▶ [WORKING DATA]:

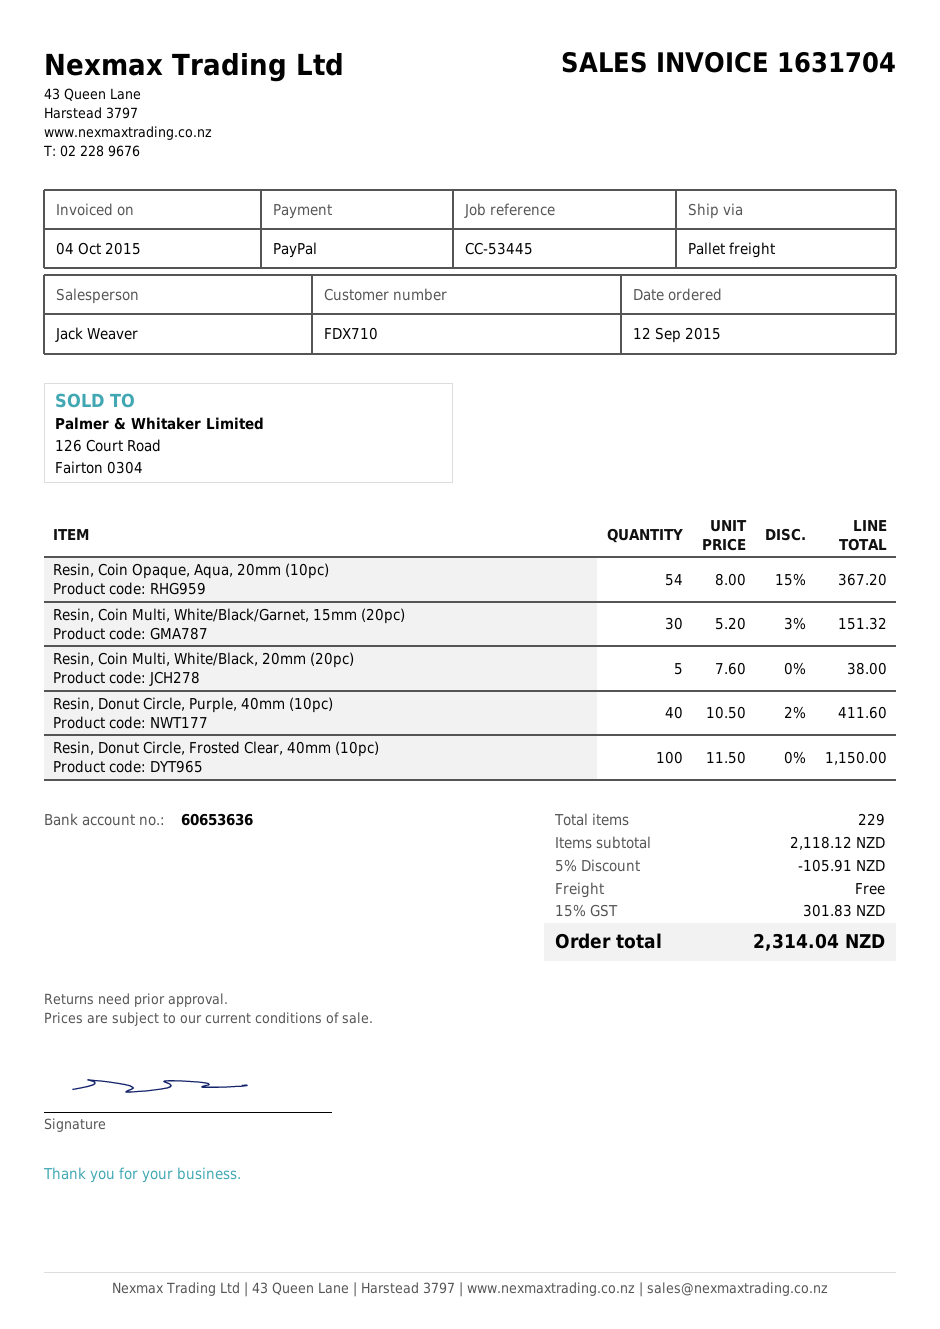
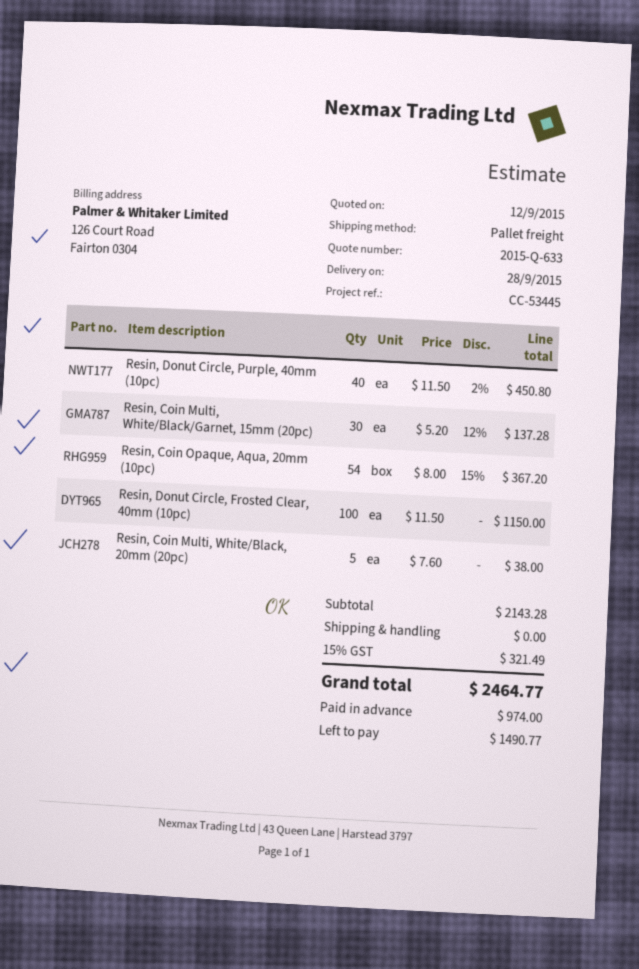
Resin, Coin Multi, White/Black/Garnet, 15mm (20pc): 30 x 5.20 - 3% = 151.32 -> 30 x 5.20 - 12% = 137.28
Resin, Donut Circle, Purple, 40mm (10pc): 40 x 10.50 - 2% = 411.60 -> 40 x 11.50 - 2% = 450.80
subtotal: 2118.12 -> 2143.28
discount: 5% = 105.91 -> none
tax: 15% = 301.83 -> 15% = 321.49
total: 2314.04 -> 2464.77

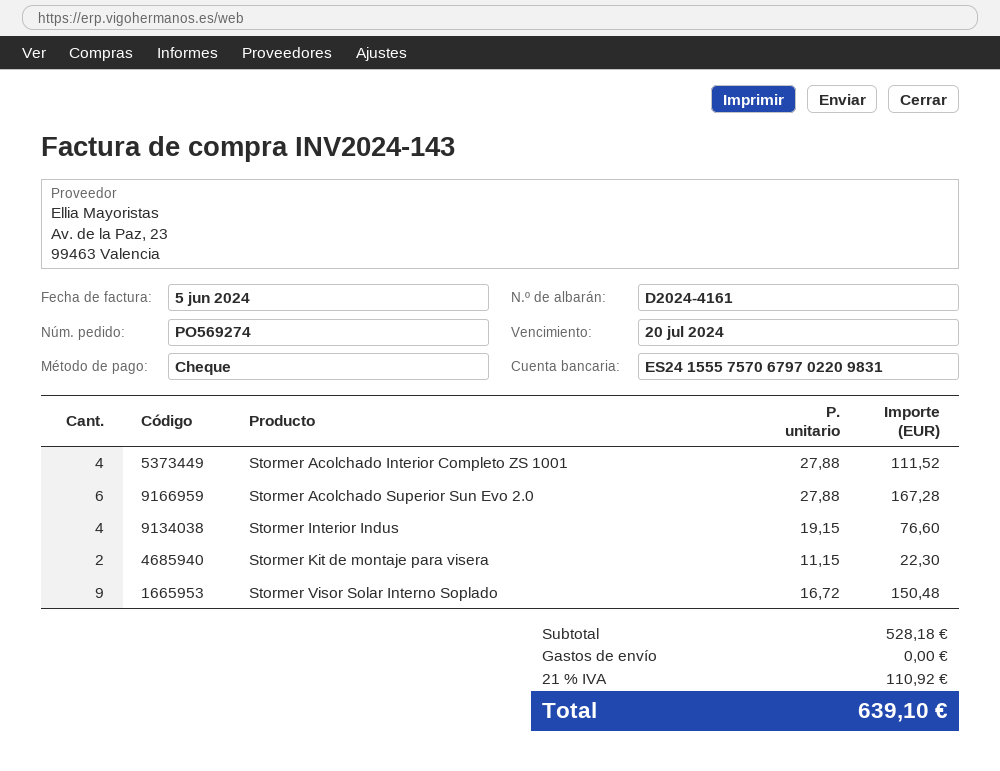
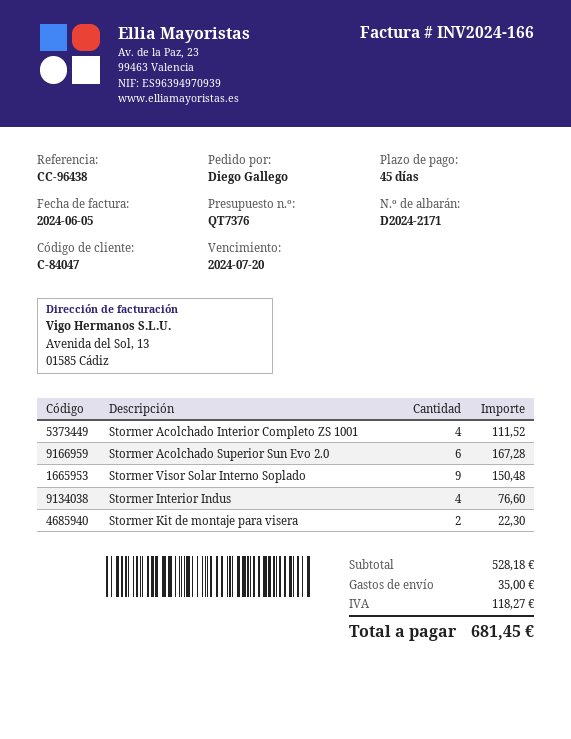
delivery note number: D2024-4161 -> D2024-2171
invoice number: INV2024-143 -> INV2024-166
shipping: 0.00 -> 35.00
tax: 110.92 -> 118.27
total: 639.10 -> 681.45

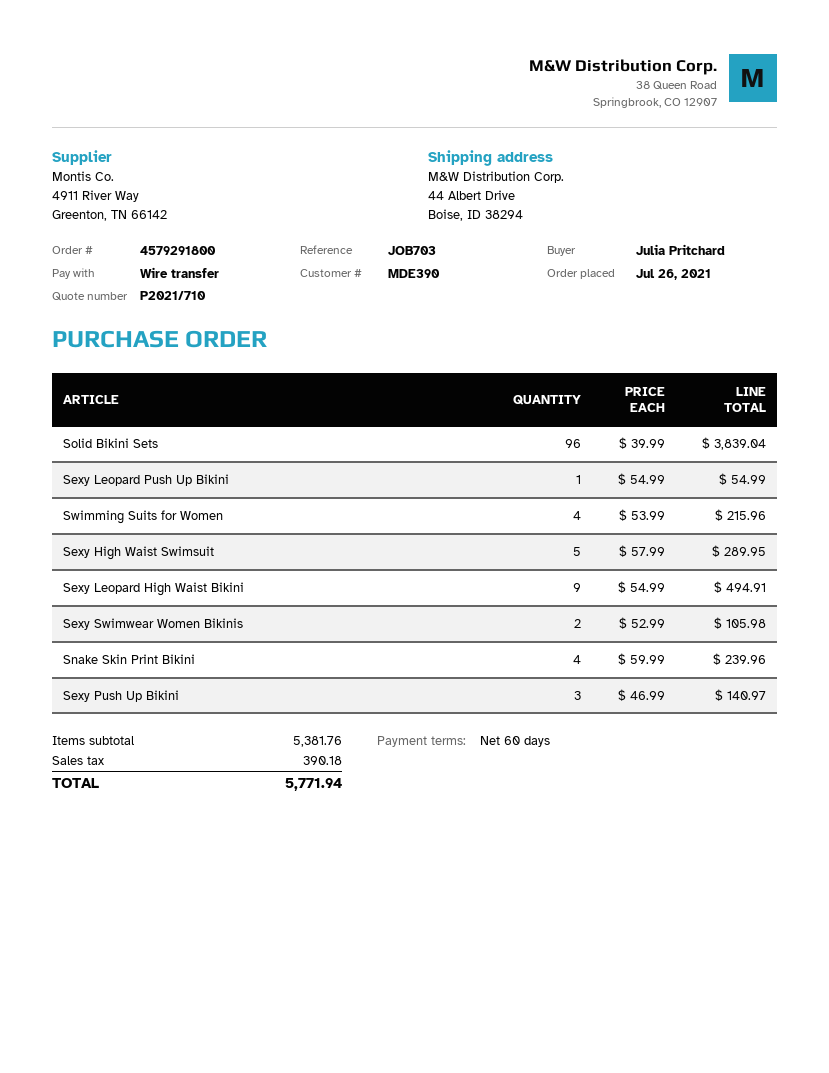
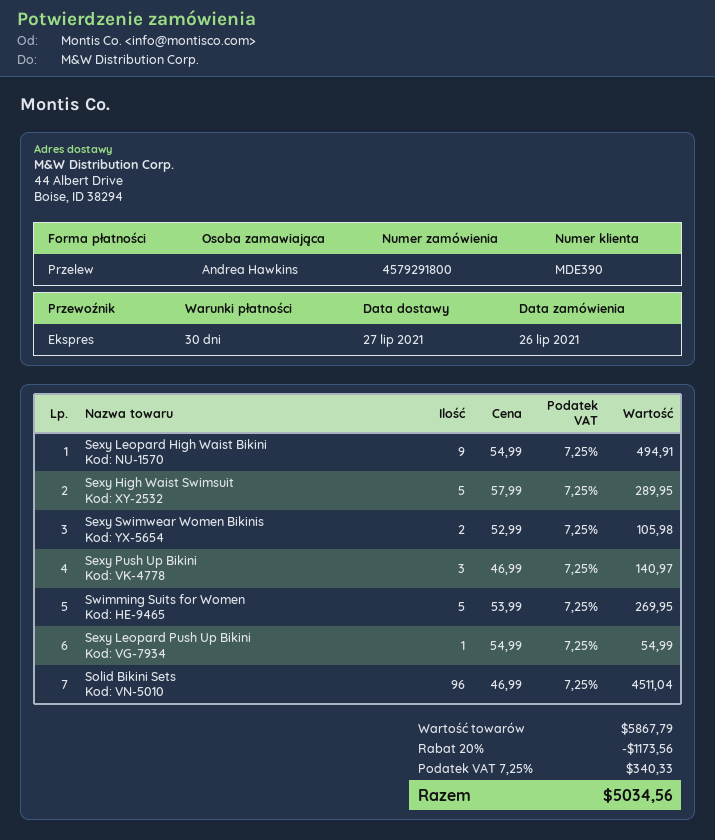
payment terms: 60 days -> 30 days
ordered by: Julia Pritchard -> Andrea Hawkins
Solid Bikini Sets: 96 x 39.99 = 3839.04 -> 96 x 46.99 = 4511.04
Swimming Suits for Women: 4 x 53.99 = 215.96 -> 5 x 53.99 = 269.95
Snake Skin Print Bikini: 4 x 59.99 = 239.96 -> none
subtotal: 5381.76 -> 5867.79
discount: none -> 20% = 1173.56
tax: 390.18 -> 340.33
total: 5771.94 -> 5034.56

▶ [PROMPT]: Write out exactly, and nothing more than, the lines of the entries above from the line containing "delivery note number: D2024-4161" through the final line; omit any pictures.

▶ [TASK SOLUTION]:
delivery note number: D2024-4161 -> D2024-2171
invoice number: INV2024-143 -> INV2024-166
shipping: 0.00 -> 35.00
tax: 110.92 -> 118.27
total: 639.10 -> 681.45

payment terms: 60 days -> 30 days
ordered by: Julia Pritchard -> Andrea Hawkins
Solid Bikini Sets: 96 x 39.99 = 3839.04 -> 96 x 46.99 = 4511.04
Swimming Suits for Women: 4 x 53.99 = 215.96 -> 5 x 53.99 = 269.95
Snake Skin Print Bikini: 4 x 59.99 = 239.96 -> none
subtotal: 5381.76 -> 5867.79
discount: none -> 20% = 1173.56
tax: 390.18 -> 340.33
total: 5771.94 -> 5034.56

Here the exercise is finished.